Andy Warhol / Stephan Balkenhol

Galerie Thaddaeus Ropac - Marais, Paris

Opening of the new space with the exhibition of Andy Warhol that combines drawings and collages of pop stars; on views major works from his series dating from between 1975 and 1986. The show of Balkenhol is focused on artists's technical mastery and on the diversity of his intellectual and cultural references. The human form, animals, and recently also architecture, are the motifs Balkenhol which chooses for his sculptures, drawings and photographs.


comunicato stampa

Andy Warhol
Popstars, drawings and collages

The Galerie Thaddaeus Ropac is pleased to announce the opening of the new drawing space with the exhibition of Andy Warhol's Popstars. The exhibition of this group of works was organized by the gallery for the Albertina Museum of Vienna.

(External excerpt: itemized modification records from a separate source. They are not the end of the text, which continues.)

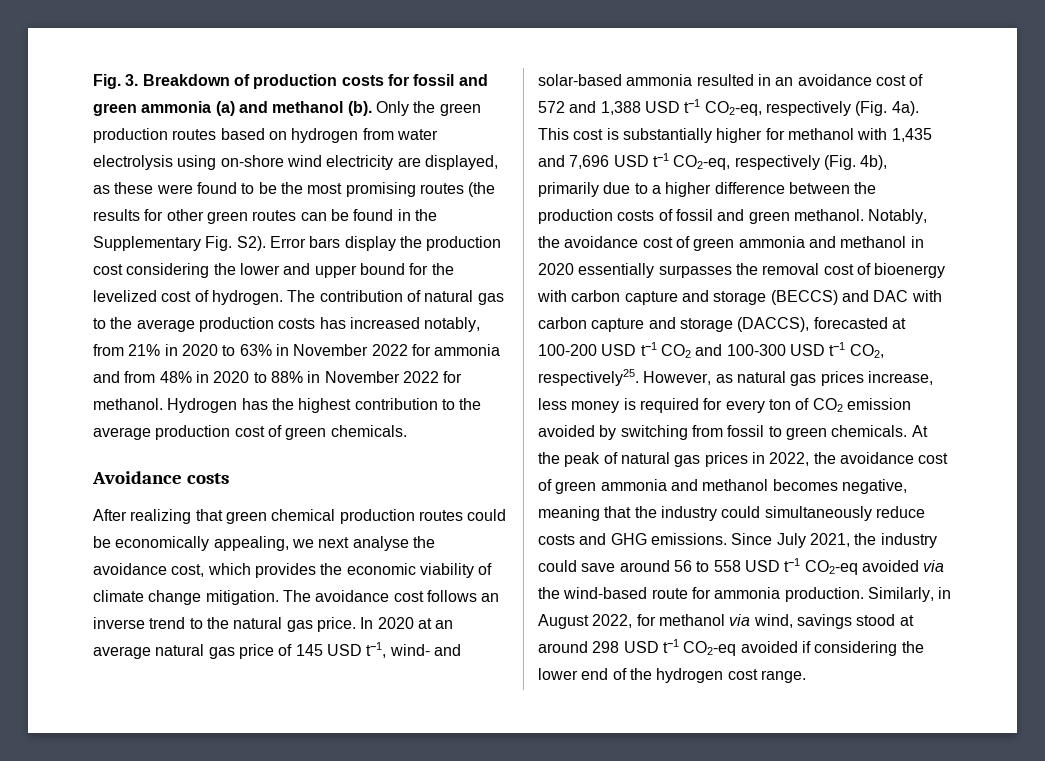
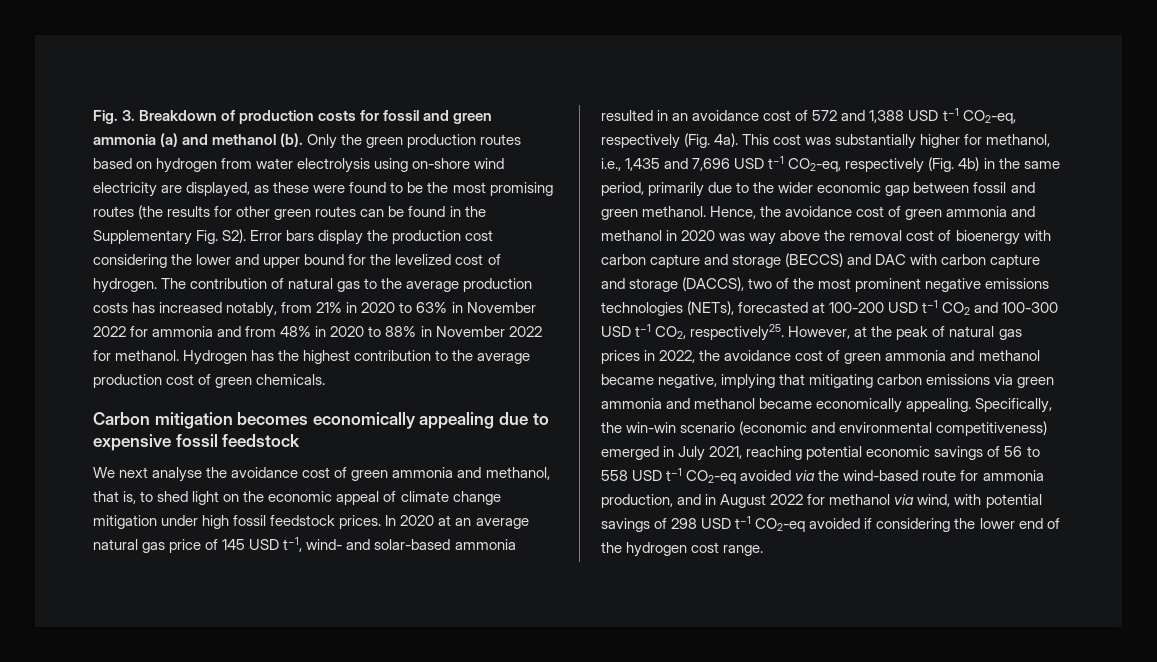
- Avoidance costs
- After realizing that green chemical production routes could be economically appealing, we next analyse the avoidance cost, which provides the economic viability of climate change mitigation. The avoidance cost follows an inverse trend to the natural gas price.
+ Carbon mitigation becomes economically appealing due to expensive fossil feedstock
+ We next analyse the avoidance cost of green ammonia and methanol, that is, to shed light on the economic appeal of climate change mitigation under high fossil feedstock prices.
- This cost is substantially higher for methanol with 1,435 and 7,696 USD t−1 CO2-eq, respectively (Fig. 4b), primarily due to a higher difference between the production costs of fossil and green methanol.
+ This cost was substantially higher for methanol, i.e., 1,435 and 7,696 USD t−1 CO2-eq, respectively (Fig. 4b) in the same period, primarily due to the wider economic gap between fossil and green methanol.
- Notably, the avoidance cost of green ammonia and methanol in 2020 essentially surpasses the removal cost of bioenergy with carbon capture and storage (BECCS) and DAC with carbon capture and storage (DACCS), forecasted at 100-200 USD t−1 CO2 and 100-300 USD t−1 CO2, respectively25.
+ Hence, the avoidance cost of green ammonia and methanol in 2020 was way above the removal cost of bioenergy with carbon capture and storage (BECCS) and DAC with carbon capture and storage (DACCS), two of the most prominent negative emissions technologies (NETs), forecasted at 100-200 USD t−1 CO2 and 100-300 USD t−1 CO2, respectively25.
- However, as natural gas prices increase, less money is required for every ton of CO2 emission avoided by switching from fossil to green chemicals. At the peak of natural gas prices in 2022, the avoidance cost of green ammonia and methanol becomes negative, meaning that the industry could simultaneously reduce costs and GHG emissions. Since July 2021, the industry could save around 56 to 558 USD t−1 CO2-eq avoided via the wind-based route for ammonia production. Similarly, in August 2022, for methanol via wind, savings stood at around 298 USD t−1 CO2-eq avoided if considering the lower end of the hydrogen cost range.
+ However, at the peak of natural gas prices in 2022, the avoidance cost of green ammonia and methanol became negative, implying that mitigating carbon emissions via green ammonia and methanol became economically appealing. Specifically, the win-win scenario (economic and environmental competitiveness) emerged in July 2021, reaching potential economic savings of 56 to 558 USD t−1 CO2-eq avoided via the wind-based route for ammonia production, and in August 2022 for methanol via wind, with potential savings of 298 USD t−1 CO2-eq avoided if considering the lower end of the hydrogen cost range.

In collaboration with the Andy Warhol Foundation for the Visual Arts, New York, to coincide with the 20th anniversary of Warhol's death, this exhibition will combine drawings and collages of pop stars, one of his primary themes. We will be presenting major works from his Popstars series dating from between 1975 and 1986.

Andy Warhol, who started out in the 1950s as a commercial artist in New York, was intimately familiar with the medium of drawing and photography. Drawing was relevant to the artist in a twofold way : On the one hand, he used it as a « tool », producing preliminary studies for his well-known subjects, such as the 'disaster' paintings, portraits, and icons of consumerism ; on the other hand, he presented the drawing as a work of art in its own right, where he used the « artificial processes » of overhead projection, silk-screen printing, or superimposed photography.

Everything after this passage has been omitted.